▸ **Task details**
Whenever a line in the records below contains "require", pick it out.

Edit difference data
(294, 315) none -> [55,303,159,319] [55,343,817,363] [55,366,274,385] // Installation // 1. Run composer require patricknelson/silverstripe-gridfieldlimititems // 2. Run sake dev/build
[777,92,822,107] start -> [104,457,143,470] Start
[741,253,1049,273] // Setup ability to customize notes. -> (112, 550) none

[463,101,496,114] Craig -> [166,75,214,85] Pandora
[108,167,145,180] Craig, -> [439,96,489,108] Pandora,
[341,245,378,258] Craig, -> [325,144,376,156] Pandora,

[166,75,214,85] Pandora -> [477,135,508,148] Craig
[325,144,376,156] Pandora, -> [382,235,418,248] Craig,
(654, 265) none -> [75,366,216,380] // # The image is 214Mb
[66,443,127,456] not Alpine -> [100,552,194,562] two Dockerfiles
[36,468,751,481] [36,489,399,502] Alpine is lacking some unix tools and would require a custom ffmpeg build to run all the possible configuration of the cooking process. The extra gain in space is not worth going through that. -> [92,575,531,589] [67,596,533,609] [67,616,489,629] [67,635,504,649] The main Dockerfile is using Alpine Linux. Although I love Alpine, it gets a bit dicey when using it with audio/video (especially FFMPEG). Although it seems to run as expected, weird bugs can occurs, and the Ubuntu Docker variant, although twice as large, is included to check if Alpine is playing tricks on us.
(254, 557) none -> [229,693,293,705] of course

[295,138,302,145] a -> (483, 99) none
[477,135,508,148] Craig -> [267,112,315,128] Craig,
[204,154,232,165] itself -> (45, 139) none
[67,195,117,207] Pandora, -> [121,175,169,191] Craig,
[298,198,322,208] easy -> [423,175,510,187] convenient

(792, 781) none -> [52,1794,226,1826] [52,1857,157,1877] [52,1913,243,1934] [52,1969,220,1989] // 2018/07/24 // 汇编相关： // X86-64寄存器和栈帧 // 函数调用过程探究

▸ **Task response**
(294, 315) none -> [55,303,159,319] [55,343,817,363] [55,366,274,385] // Installation // 1. Run composer require patricknelson/silverstripe-gridfieldlimititems // 2. Run sake dev/build
[36,468,751,481] [36,489,399,502] Alpine is lacking some unix tools and would require a custom ffmpeg build to run all the possible configuration of the cooking process. The extra gain in space is not worth going through that. -> [92,575,531,589] [67,596,533,609] [67,616,489,629] [67,635,504,649] The main Dockerfile is using Alpine Linux. Although I love Alpine, it gets a bit dicey when using it with audio/video (especially FFMPEG). Although it seems to run as expected, weird bugs can occurs, and the Ubuntu Docker variant, although twice as large, is included to check if Alpine is playing tricks on us.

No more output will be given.